UMP dan Holmesglen Institute Australia Gelar Training ESP
UMP dan Holmesglen Institute Australia Gelar Training ESP
UMP dan Holmesglen Institute Australia Gelar Training ESP
UMP dan Holmesglen Institute Australia Gelar Training ESP

Universitas Muhammadiyah Palembang (UMP)  terus meningkatkan kualitas sumber daya manusia pendidikanya. Salah satunya dengan menjalin kerjasama dengan berbagai perguruan tinggi terkemuka di luar negeri.

Bukan hanya membangun jaringan, namun jaringan yang sudah ada terus ditindaklanjuti seperti MoU dengan Holmesglen Institute.

Pasca penandatanganan MoU pada bulan Februari 2018 yang lalu, UMP merespon nota kesepahaman tersebut dengan penyelenggaraan kegiatan Training English for Specific Purpposes (ESP).

Melalui Majelis Pendidikan Tinggi, Penelitian dan Pengembangan (Diktilitbang) Pimpinan Pusat (PP) Muhammadiyah, UMP menjadi tuan rumah penyelenggaraan Training for Lectures of English for Specific Purposes (ESP) Held by the Council of Muhammadiyah Higher Education in Cooperation With Holmesglen Institute Australia.

Training ESP tersebut digelar mulai 2-7 Juli 2017 di Hotel Swarna Dwipa Palembang dengan 26 dosen peserta dari 19 Perguruan Tinggi Muhammadiyah (PTM) se-Indonesia.

Rektor UMP Dr.
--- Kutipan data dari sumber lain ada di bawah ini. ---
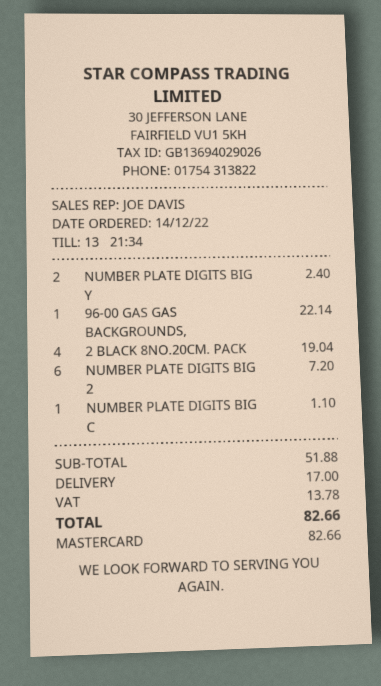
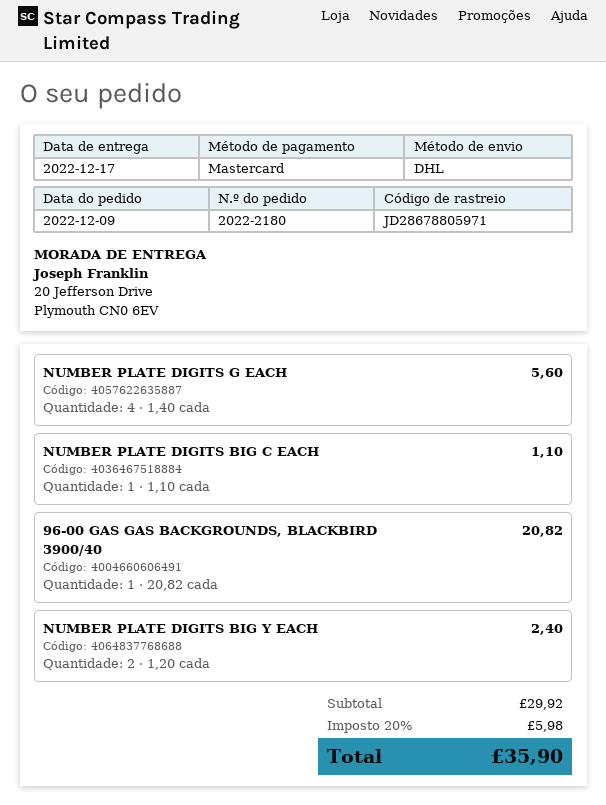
order date: 2022-12-14 -> 2022-12-09
96-00 GAS GAS BACKGROUNDS,: 1 for 22.14 -> 1 for 20.82
2 BLACK 8NO.20CM. PACK: 4 for 19.04 -> none
NUMBER PLATE DIGITS BIG 2: 6 for 7.20 -> none
NUMBER PLATE DIGITS G EACH: none -> 4 for 5.60
subtotal: 51.88 -> 29.92
shipping: 17.00 -> none
tax: 13.78 -> 5.98
total: 82.66 -> 35.90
Abid Djazuli, S.E., M.M., mengatakan Training ESP ini merupakan pelatihan pengajaran bahasa Inggris bagi dosen bahasa Inggris untuk mengajar bahasa Inggris kepada program studi non bahasa Inggris di PTM.

“Tujuan Training ESP ini juga sebagai implementasi MoU yang ditandatangani oleh Majelis Diktilitbang PP Muhammadiyah, dan salah satunya adalah Universitas Muhammadiyah Palembang”, ungkap Dr. Abid Djazuli, S.E., M.M.

Lebih lanjut Dr. Abid Djazuli, S.E., M.M., menambahkan, Training ESP juga sebagai pilot project dan proyek pertama kerjasama antara Universitas Muhammadiyah Palembang dan Holmesglen Institute Australia. Sebagai bentuk kepedulian Majelis Diktilitbang PP Muhammadiyah dalam pengembangan kekhususan kebutuhan bahasa Inggris bagi lulusan.

“Diharapkan bagi dosen peserta Training ESP akan memiliki arah yang lebih terinci dalam pengajaran ESP ini, sehingga mahasiswa dapat menggunakan bahasa Inggris sesuai kebutuhan dunia kerja”, tambah Abid.